(Your instructions) Nothing but the lines from the start of the records below through the line that has "total: 193.90 -> 110.46" should appear, each exactly as given.

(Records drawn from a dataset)

□ □ □ □ □

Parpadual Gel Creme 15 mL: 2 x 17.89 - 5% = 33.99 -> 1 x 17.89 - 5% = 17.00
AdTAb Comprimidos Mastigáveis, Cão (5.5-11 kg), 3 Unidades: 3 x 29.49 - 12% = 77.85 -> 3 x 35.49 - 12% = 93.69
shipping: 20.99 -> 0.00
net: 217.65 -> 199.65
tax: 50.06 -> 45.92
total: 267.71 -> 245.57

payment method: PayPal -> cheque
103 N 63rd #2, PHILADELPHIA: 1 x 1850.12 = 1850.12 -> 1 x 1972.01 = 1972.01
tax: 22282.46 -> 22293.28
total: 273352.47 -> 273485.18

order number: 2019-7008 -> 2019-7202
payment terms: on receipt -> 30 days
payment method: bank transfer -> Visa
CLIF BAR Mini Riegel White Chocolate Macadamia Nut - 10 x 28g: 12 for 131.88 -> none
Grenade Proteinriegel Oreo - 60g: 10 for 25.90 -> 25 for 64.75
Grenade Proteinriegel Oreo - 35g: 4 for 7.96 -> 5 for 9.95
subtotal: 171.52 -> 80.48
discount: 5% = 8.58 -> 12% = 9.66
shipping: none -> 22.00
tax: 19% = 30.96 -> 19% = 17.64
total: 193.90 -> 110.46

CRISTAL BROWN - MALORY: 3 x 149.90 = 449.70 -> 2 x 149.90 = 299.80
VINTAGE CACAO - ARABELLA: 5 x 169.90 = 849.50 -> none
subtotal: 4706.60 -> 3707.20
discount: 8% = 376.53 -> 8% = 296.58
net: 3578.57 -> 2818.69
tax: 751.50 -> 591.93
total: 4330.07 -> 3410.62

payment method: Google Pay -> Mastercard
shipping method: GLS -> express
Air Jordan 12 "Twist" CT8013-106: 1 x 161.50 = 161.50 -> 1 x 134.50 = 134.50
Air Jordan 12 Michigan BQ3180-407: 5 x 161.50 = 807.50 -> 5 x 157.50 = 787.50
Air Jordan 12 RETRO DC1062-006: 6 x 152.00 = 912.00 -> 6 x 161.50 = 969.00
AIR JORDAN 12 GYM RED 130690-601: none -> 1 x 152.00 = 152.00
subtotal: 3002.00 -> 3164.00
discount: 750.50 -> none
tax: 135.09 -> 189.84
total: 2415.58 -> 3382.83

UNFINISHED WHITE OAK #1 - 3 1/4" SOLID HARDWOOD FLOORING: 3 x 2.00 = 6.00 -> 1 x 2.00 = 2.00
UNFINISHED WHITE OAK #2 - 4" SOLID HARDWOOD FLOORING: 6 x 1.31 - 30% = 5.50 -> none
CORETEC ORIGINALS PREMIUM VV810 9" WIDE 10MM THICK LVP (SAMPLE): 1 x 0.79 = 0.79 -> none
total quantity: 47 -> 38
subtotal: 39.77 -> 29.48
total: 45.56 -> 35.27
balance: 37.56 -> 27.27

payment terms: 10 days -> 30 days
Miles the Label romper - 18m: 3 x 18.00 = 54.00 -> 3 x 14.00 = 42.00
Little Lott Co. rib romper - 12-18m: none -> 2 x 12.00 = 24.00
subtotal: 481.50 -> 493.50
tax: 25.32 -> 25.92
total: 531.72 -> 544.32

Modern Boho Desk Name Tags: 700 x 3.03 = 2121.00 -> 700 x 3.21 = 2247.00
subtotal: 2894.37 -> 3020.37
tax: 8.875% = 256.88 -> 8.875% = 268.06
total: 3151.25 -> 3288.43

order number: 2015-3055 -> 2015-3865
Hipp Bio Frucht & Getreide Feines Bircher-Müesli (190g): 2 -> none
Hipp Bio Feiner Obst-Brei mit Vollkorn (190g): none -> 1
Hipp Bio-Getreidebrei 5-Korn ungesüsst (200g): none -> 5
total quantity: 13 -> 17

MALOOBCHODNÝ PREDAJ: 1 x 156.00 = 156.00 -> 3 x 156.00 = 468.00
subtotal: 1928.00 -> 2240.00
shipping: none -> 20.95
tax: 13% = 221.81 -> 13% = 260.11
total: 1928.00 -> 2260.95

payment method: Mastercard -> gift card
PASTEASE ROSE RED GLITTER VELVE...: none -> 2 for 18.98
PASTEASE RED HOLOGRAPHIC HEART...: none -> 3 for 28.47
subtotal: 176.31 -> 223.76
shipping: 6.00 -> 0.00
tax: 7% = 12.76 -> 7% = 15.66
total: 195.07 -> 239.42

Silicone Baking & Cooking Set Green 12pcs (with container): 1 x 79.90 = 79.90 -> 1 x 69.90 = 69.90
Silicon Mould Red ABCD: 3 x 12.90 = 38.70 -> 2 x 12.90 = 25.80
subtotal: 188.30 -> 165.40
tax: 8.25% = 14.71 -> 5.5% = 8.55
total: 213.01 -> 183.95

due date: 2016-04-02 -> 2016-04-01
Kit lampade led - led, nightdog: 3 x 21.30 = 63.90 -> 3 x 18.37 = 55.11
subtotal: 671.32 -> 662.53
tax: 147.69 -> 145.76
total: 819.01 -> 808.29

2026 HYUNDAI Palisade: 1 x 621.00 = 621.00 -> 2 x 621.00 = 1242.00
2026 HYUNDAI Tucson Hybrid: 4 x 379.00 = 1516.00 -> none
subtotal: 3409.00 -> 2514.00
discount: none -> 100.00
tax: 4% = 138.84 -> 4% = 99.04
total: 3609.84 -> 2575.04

□ □ □ □ □

(Exercise answer)
Parpadual Gel Creme 15 mL: 2 x 17.89 - 5% = 33.99 -> 1 x 17.89 - 5% = 17.00
AdTAb Comprimidos Mastigáveis, Cão (5.5-11 kg), 3 Unidades: 3 x 29.49 - 12% = 77.85 -> 3 x 35.49 - 12% = 93.69
shipping: 20.99 -> 0.00
net: 217.65 -> 199.65
tax: 50.06 -> 45.92
total: 267.71 -> 245.57

payment method: PayPal -> cheque
103 N 63rd #2, PHILADELPHIA: 1 x 1850.12 = 1850.12 -> 1 x 1972.01 = 1972.01
tax: 22282.46 -> 22293.28
total: 273352.47 -> 273485.18

order number: 2019-7008 -> 2019-7202
payment terms: on receipt -> 30 days
payment method: bank transfer -> Visa
CLIF BAR Mini Riegel White Chocolate Macadamia Nut - 10 x 28g: 12 for 131.88 -> none
Grenade Proteinriegel Oreo - 60g: 10 for 25.90 -> 25 for 64.75
Grenade Proteinriegel Oreo - 35g: 4 for 7.96 -> 5 for 9.95
subtotal: 171.52 -> 80.48
discount: 5% = 8.58 -> 12% = 9.66
shipping: none -> 22.00
tax: 19% = 30.96 -> 19% = 17.64
total: 193.90 -> 110.46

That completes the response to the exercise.